Structured diff data>
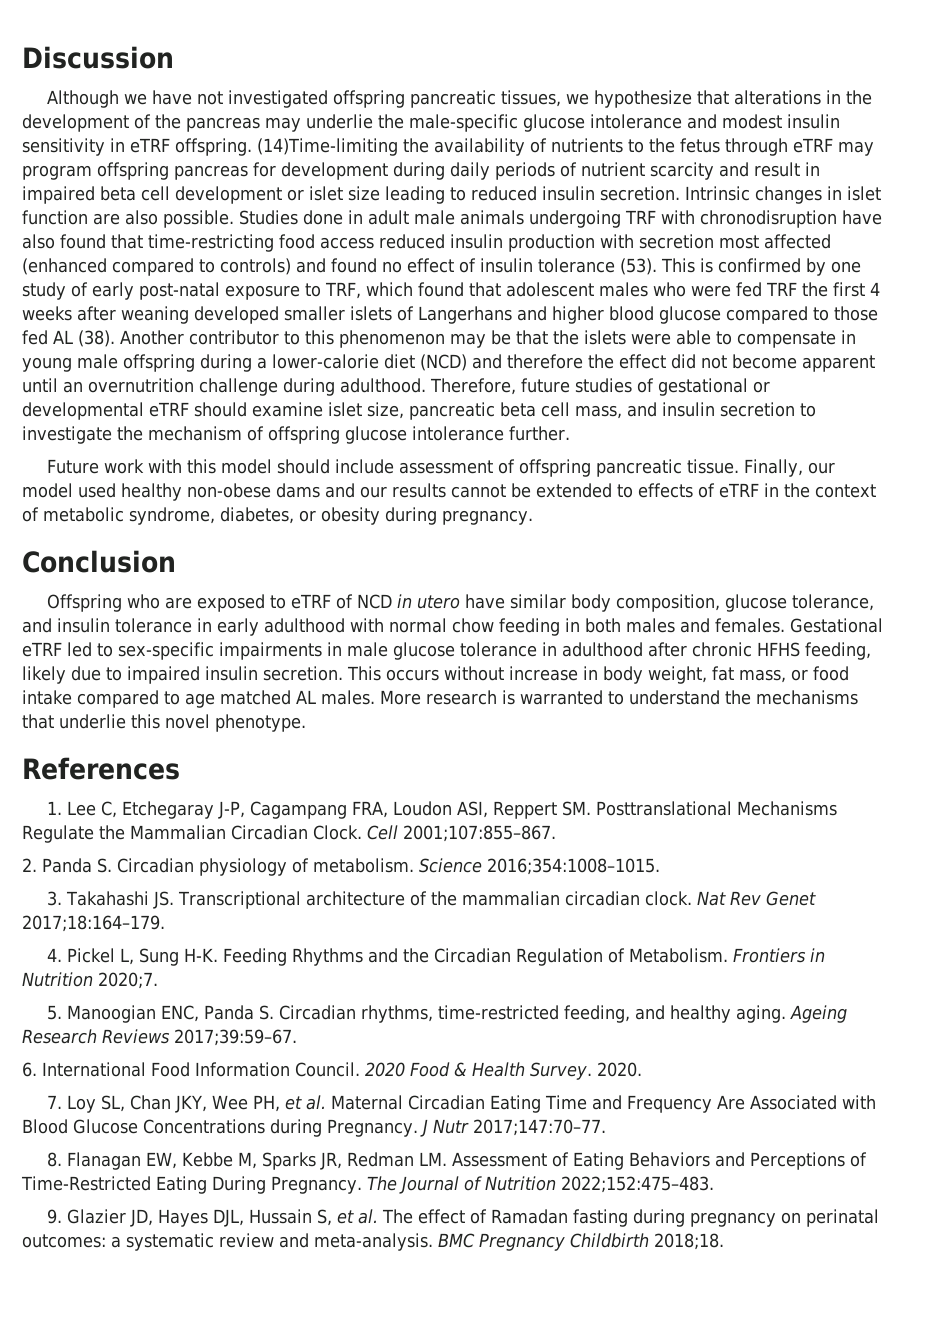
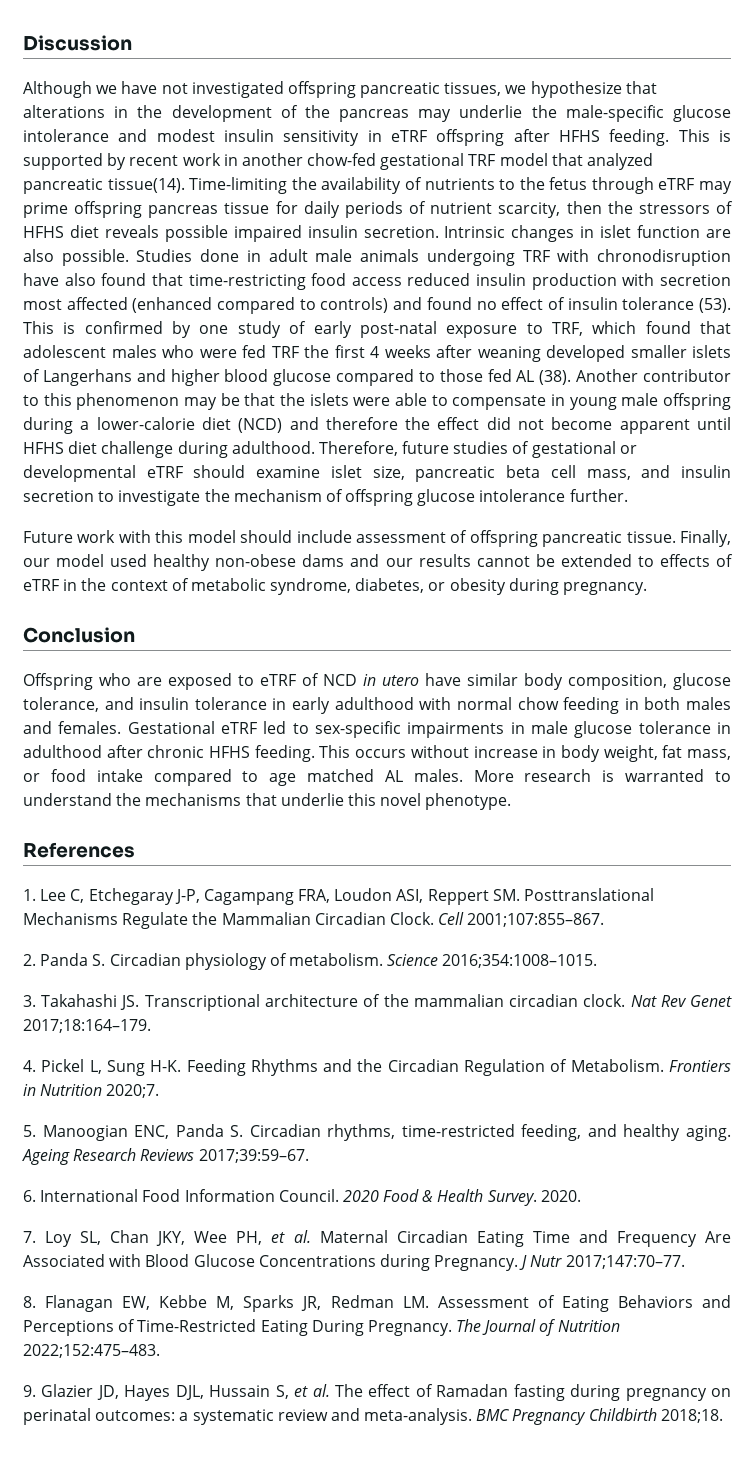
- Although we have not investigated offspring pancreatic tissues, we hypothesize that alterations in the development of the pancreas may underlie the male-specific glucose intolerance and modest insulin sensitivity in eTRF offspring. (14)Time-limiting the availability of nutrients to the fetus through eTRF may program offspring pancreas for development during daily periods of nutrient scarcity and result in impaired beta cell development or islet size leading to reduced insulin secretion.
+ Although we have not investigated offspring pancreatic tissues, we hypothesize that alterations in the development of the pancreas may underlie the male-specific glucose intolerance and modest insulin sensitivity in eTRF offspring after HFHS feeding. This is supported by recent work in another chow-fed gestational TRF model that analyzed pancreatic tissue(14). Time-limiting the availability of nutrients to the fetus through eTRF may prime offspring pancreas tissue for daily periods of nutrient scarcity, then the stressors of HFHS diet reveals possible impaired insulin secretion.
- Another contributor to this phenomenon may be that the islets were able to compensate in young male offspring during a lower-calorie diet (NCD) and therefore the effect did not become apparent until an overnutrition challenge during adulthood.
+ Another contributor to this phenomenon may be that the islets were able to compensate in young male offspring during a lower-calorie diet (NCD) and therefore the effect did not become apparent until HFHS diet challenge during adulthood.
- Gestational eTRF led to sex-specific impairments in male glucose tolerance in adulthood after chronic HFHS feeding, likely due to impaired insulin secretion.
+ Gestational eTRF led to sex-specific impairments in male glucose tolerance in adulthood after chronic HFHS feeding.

What you are asked to do>
Take the lines above from the one containing "possible impaired insulin secretion." to the one containing "- Gestational eTRF" and retype them exactly, both ends included, with nothing added.

Result>
+ Although we have not investigated offspring pancreatic tissues, we hypothesize that alterations in the development of the pancreas may underlie the male-specific glucose intolerance and modest insulin sensitivity in eTRF offspring after HFHS feeding. This is supported by recent work in another chow-fed gestational TRF model that analyzed pancreatic tissue(14). Time-limiting the availability of nutrients to the fetus through eTRF may prime offspring pancreas tissue for daily periods of nutrient scarcity, then the stressors of HFHS diet reveals possible impaired insulin secretion.
- Another contributor to this phenomenon may be that the islets were able to compensate in young male offspring during a lower-calorie diet (NCD) and therefore the effect did not become apparent until an overnutrition challenge during adulthood.
+ Another contributor to this phenomenon may be that the islets were able to compensate in young male offspring during a lower-calorie diet (NCD) and therefore the effect did not become apparent until HFHS diet challenge during adulthood.
- Gestational eTRF led to sex-specific impairments in male glucose tolerance in adulthood after chronic HFHS feeding, likely due to impaired insulin secretion.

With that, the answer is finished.